Importers seeking permits and clearances from Philippine regulators will soon route those transactions through a single online portal rather than chasing approvals across separate offices. The Department of Finance said 72 government agencies will be folded into the National Single Window–Integrated Trade Facilitation Platform (NSW-ITFP), a centralised gateway built to handle permits, clearances, and other trade documents in one place.
Finance officials are pitching the platform as a fix for the costly, slow procedures that businesses have long flagged as a drag on trade. The DOF frames the rollout as part of wider work to upgrade trade infrastructure and lift the Philippines’ standing on ease-of-doing-business measures.
“By digitising regulatory processes, we are making it easier to do business in the Philippines and strengthening our competitiveness in the global economy,” Finance Secretary Frederick Go said. He added that the platform should trim business costs by cutting paperwork and shortening processing times while making cross-border trade more efficient.
The technology runs on a Build-Operate-Transfer partnership with TradeX Network Inc. Under that scheme, a private proponent finances, builds, runs, and maintains a public facility for a term of up to 50 years, recouping its investment through user charges before handing the facility back to the state. The Department of Information and Communications Technology is implementing the system, while the DOF sets policy direction on trade facilitation.
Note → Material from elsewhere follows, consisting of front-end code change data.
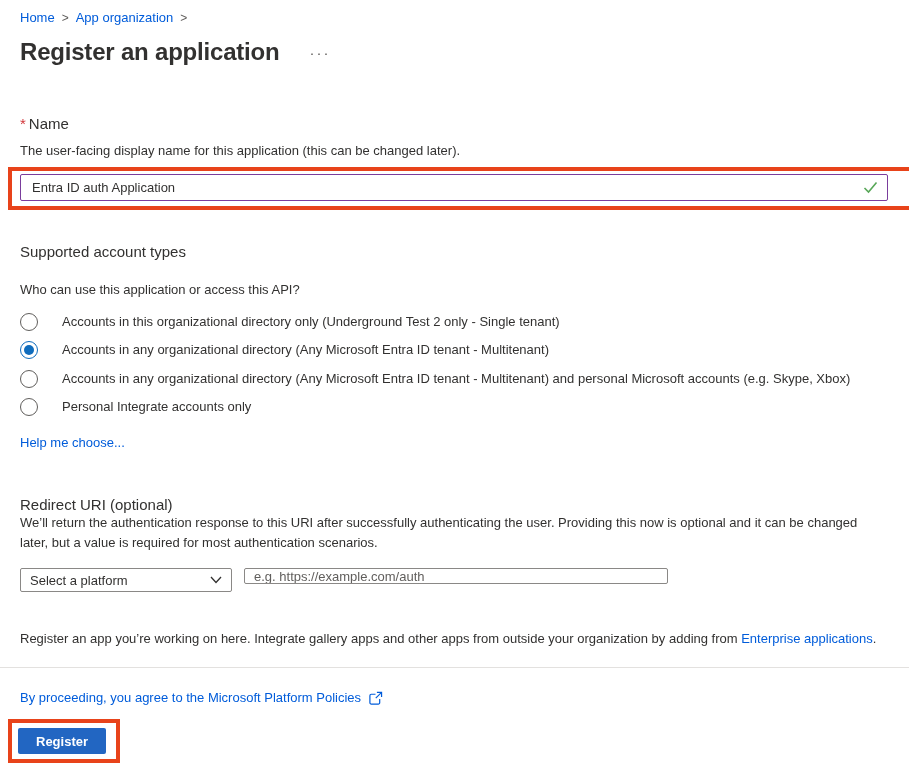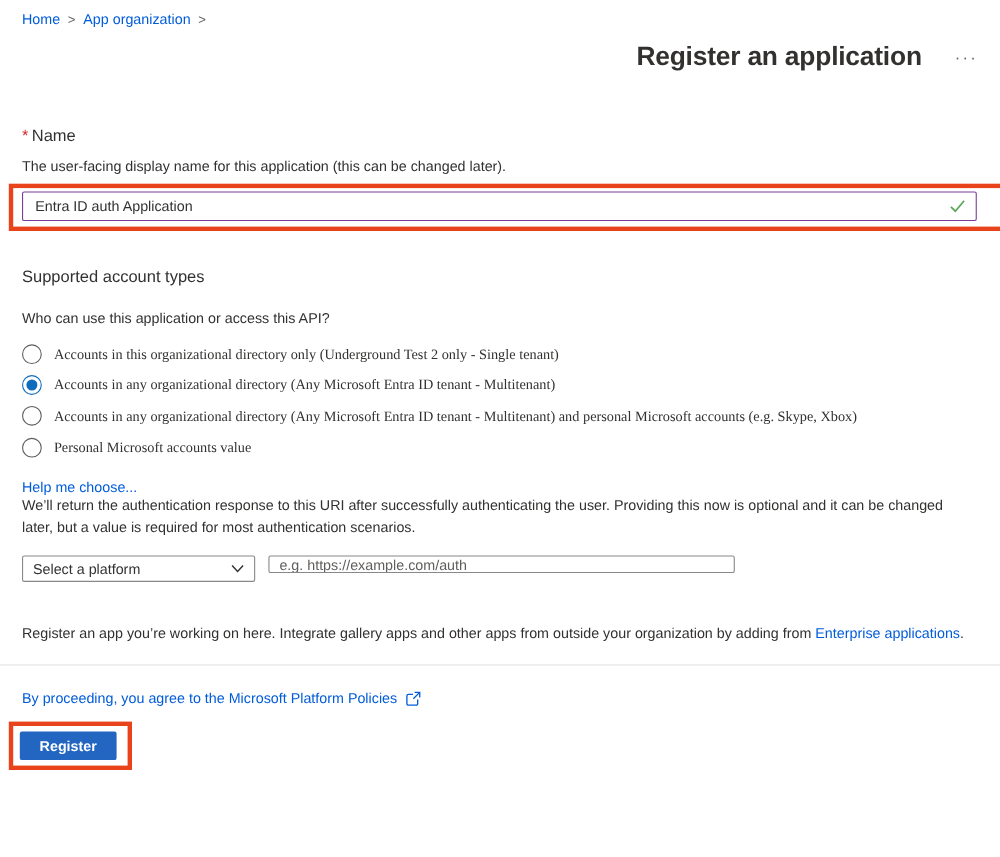"Register an application" .title-row { justify-content: flex-end -> none }
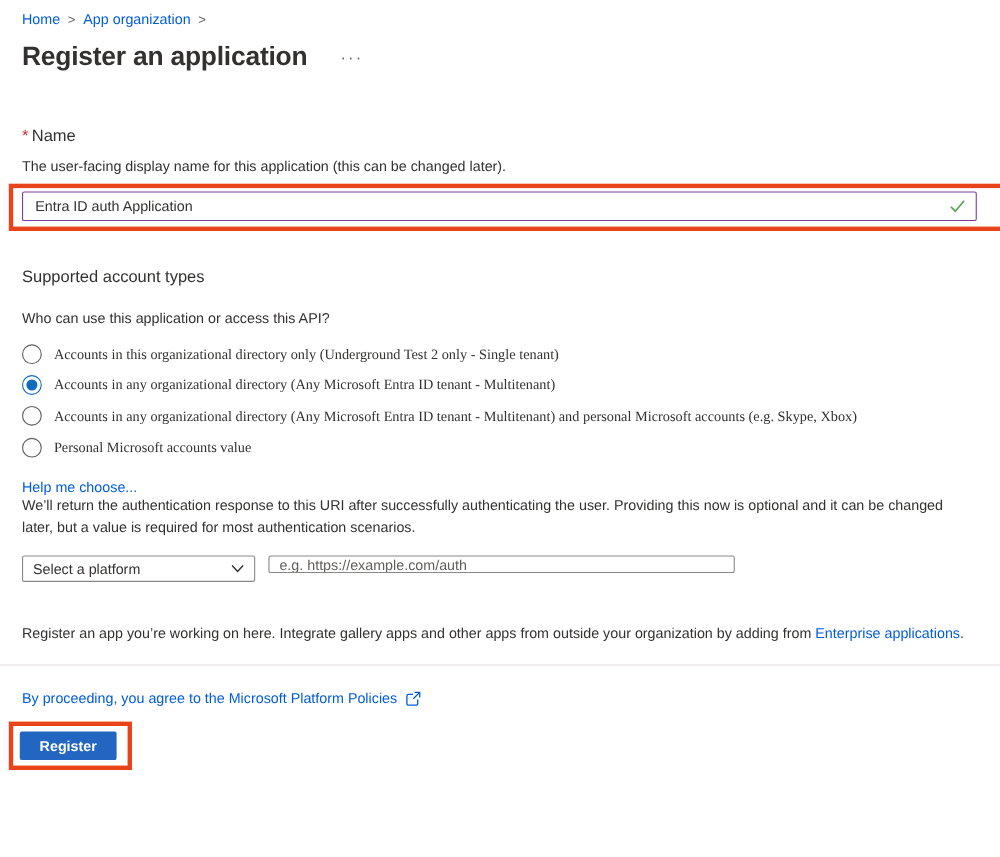"Accounts in this organizational" .radio-row { align-items: center -> flex-end; font-family: Liberation Serif, serif -> none; gap: 11px -> 24px }
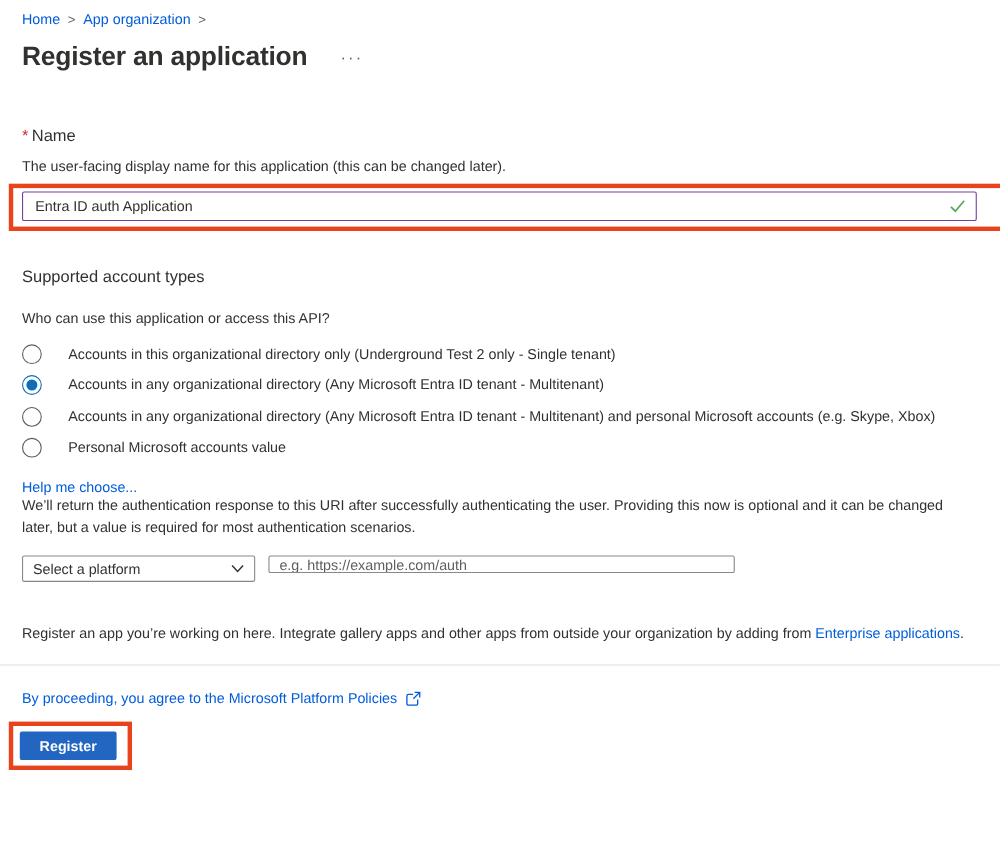"Personal Microsoft accounts value" span.radio-label { text: Microsoft accounts value -> Integrate accounts only }
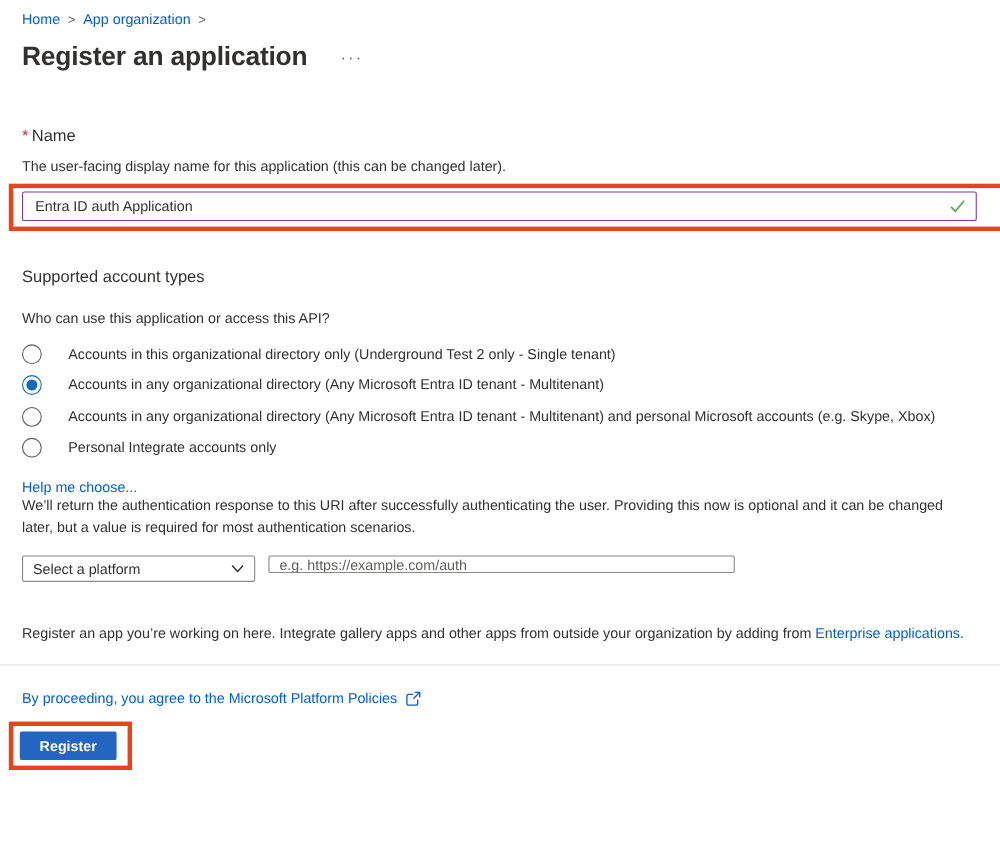"Redirect URI (optional)" h2.section-heading { html: none -> <h2>Redirect URI (optional)</h2> }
Live transactions have already started for a limited group. Pilot users began processing real transactions on June 22, 2026, after the Bureau of Internal Revenue and the National Tobacco Administration finished testing digital handling of import permits, including the Authority to Release Imported Goods (ATRIG) and the Import Commodity Clearance (ICC).
BIR Commissioner Charlito Mendoza tied the move to the Marcos administration’s drive to streamline services and push digital transformation across agencies. He identified the electronic ATRIG system as one of the bureau’s priority digital projects for 2026, pointing to importers, manufacturers, and logistics firms that depend on quicker release of goods.